START Stored data

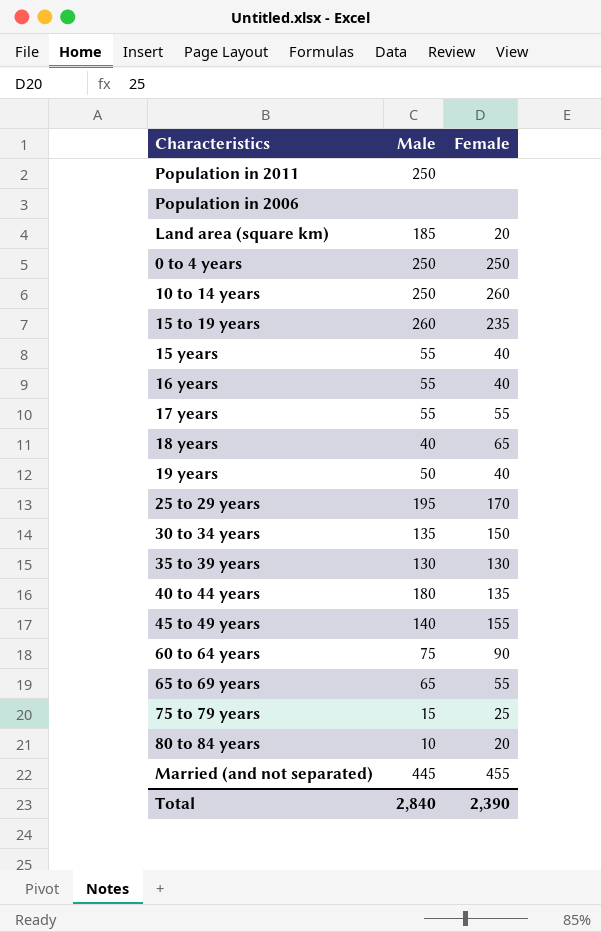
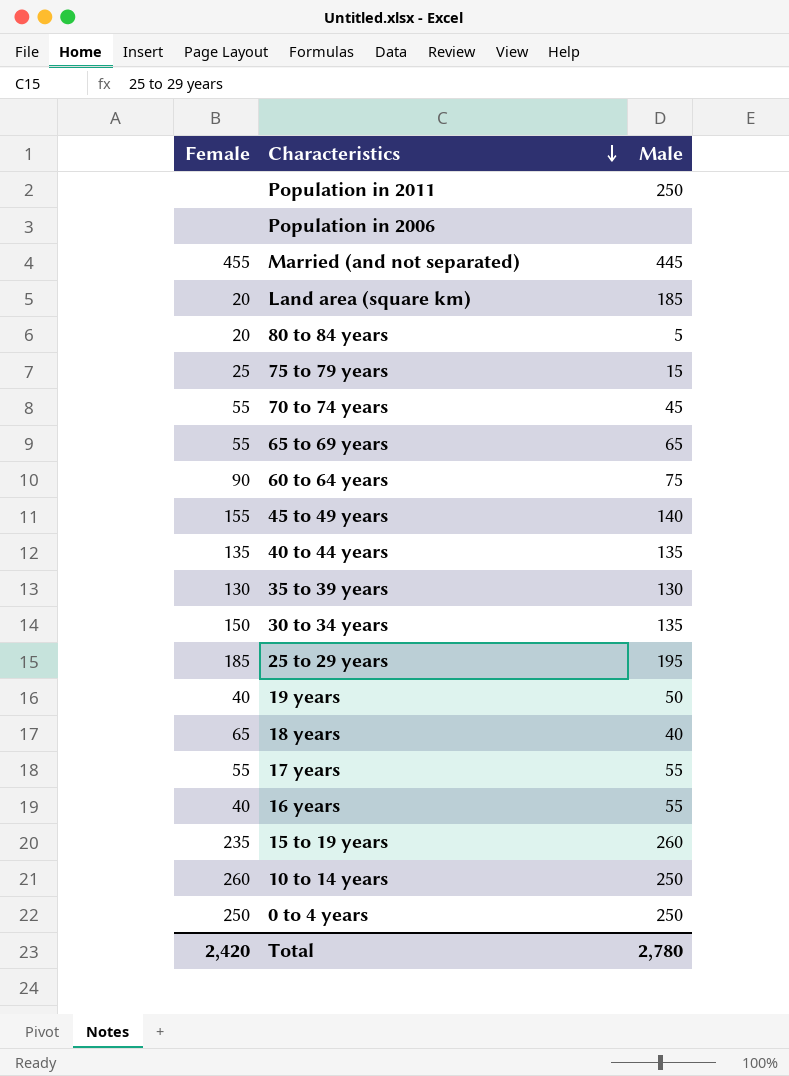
row order: none -> Characteristics descending
column Female | position: 3 -> 1
row 15 years: 55 | 40 -> none
80 to 84 years | Male: 10 -> 5
row 70 to 74 years: none -> 55 | 45
40 to 44 years | Male: 180 -> 135
25 to 29 years | Female: 170 -> 185
Total | Female: 2,390 -> 2,420
Total | Male: 2,840 -> 2,780

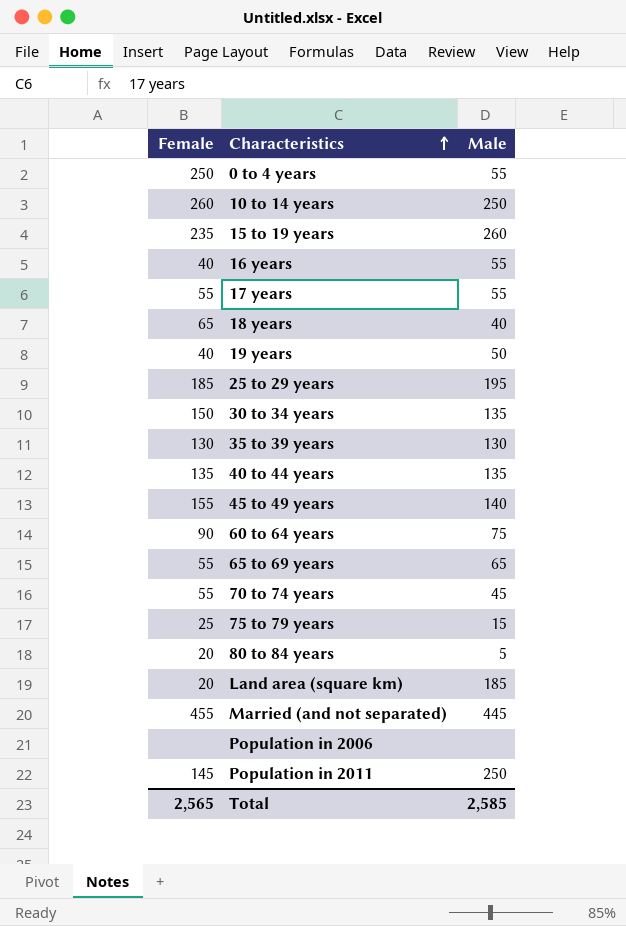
row order: Characteristics descending -> Characteristics ascending
0 to 4 years | Male: 250 -> 55
Population in 2011 | Female: none -> 145
Total | Female: 2,420 -> 2,565
Total | Male: 2,780 -> 2,585

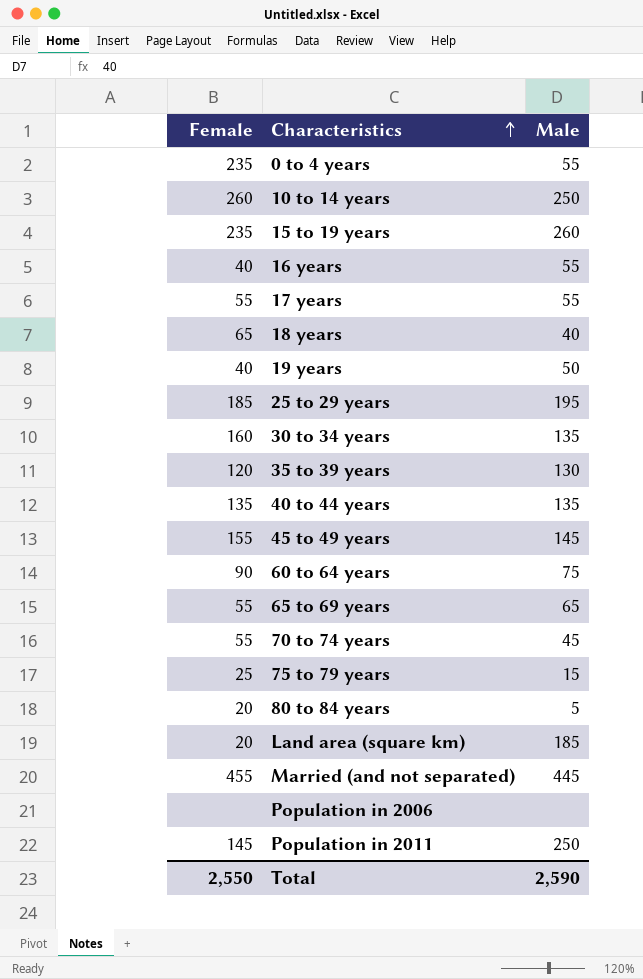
0 to 4 years | Female: 250 -> 235
30 to 34 years | Female: 150 -> 160
35 to 39 years | Female: 130 -> 120
45 to 49 years | Male: 140 -> 145
Total | Female: 2,565 -> 2,550
Total | Male: 2,585 -> 2,590

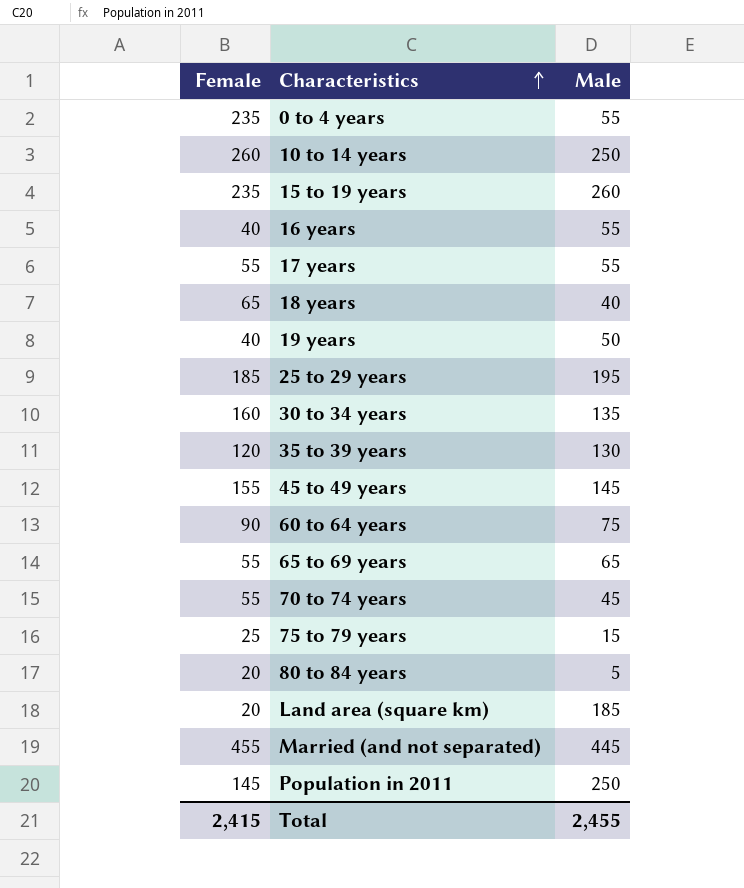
row 40 to 44 years: 135 | 135 -> none
row Population in 2006: none | none -> none
Total | Female: 2,550 -> 2,415
Total | Male: 2,590 -> 2,455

END Stored data

▶ _Task details_
Nothing but the lines from the line containing "Total | Female: 2,565 -> 2,550" through the last line of the records above is to be extracted, exactly and with no pictures.

▶ _The answer_
Total | Female: 2,565 -> 2,550
Total | Male: 2,585 -> 2,590

row 40 to 44 years: 135 | 135 -> none
row Population in 2006: none | none -> none
Total | Female: 2,550 -> 2,415
Total | Male: 2,590 -> 2,455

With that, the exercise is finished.